Don't discuss whether people are comfortable with the FBI or Department of
Justice or William Barr having the authority to get to all of their
Communications. Discuss whether they'd be fine with Barack Obama or Hillary
Clinton or Eric Holder or whoever ends up being the Democratic nominee having
that access.

Edit: moved last paragraph to first.

------
squirrelicus
I for one look forward to our federal overlords thinking they have any clue
what kinds of transmissions deserve security /s.

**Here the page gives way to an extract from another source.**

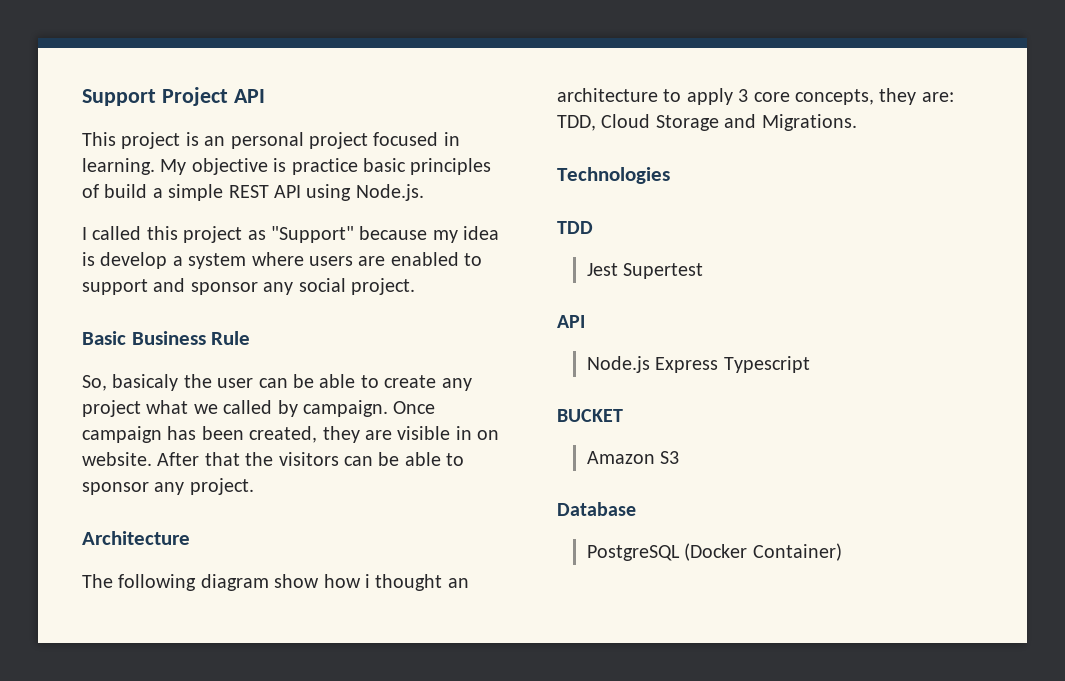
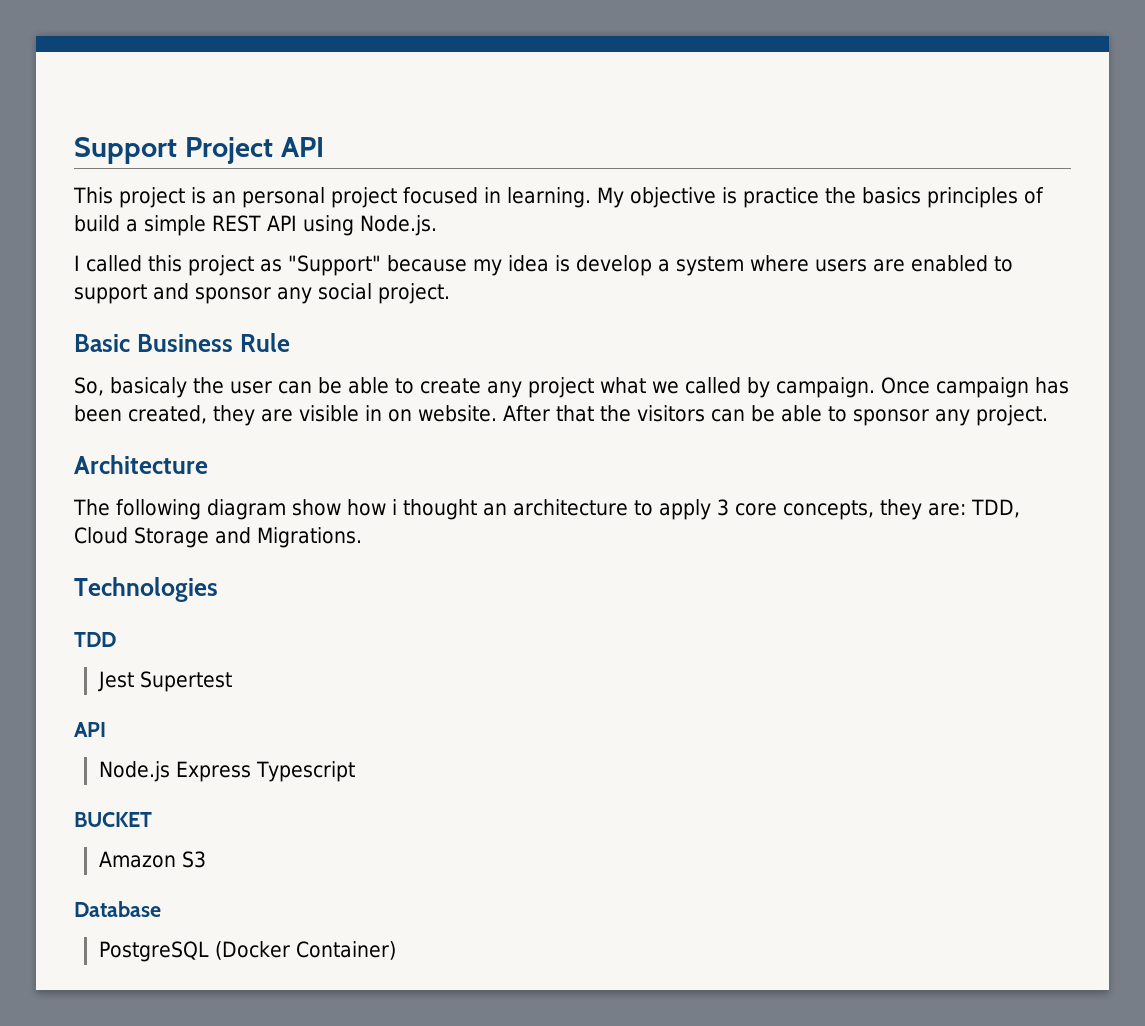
[363,158,406,172] basic -> [825,187,921,204] the basics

Seriously though, the legal tradition just hasn't caught up to the idea that
somebody can possess information outside their person that can't be forced
into the eye of the law.

I've thought about this a lot and my best conclusion so far is "give up the
encryption keys in exchange for immunity against legal cases that aren't yet
open that the secured data might reveal, or you're guilty by default". Seems
like the kind of thing prosecutors might think twice about, and it gives them
a trump card in extraordinary circumstances. I don't love it, but all the
other ideas i can come up with leave one party so heavily favored that either
freedom dies or the government won't stop whining.

------
rolltiide
Subpoena individuals and do investigative work. Identified individuals can
choose to comply and reveal their digital artifacts that are specifically
identified as being part of a crime or be held in contempt of the court order.
If they don't use locks or use easily bypassable biometrics then the court
order already allows latitude for that.

Just give up on being able to image and examine people's encrypted artifacts,
and just give up on trying to tap a firehose of data from the providers now
that they have an interest in encrypting what they store.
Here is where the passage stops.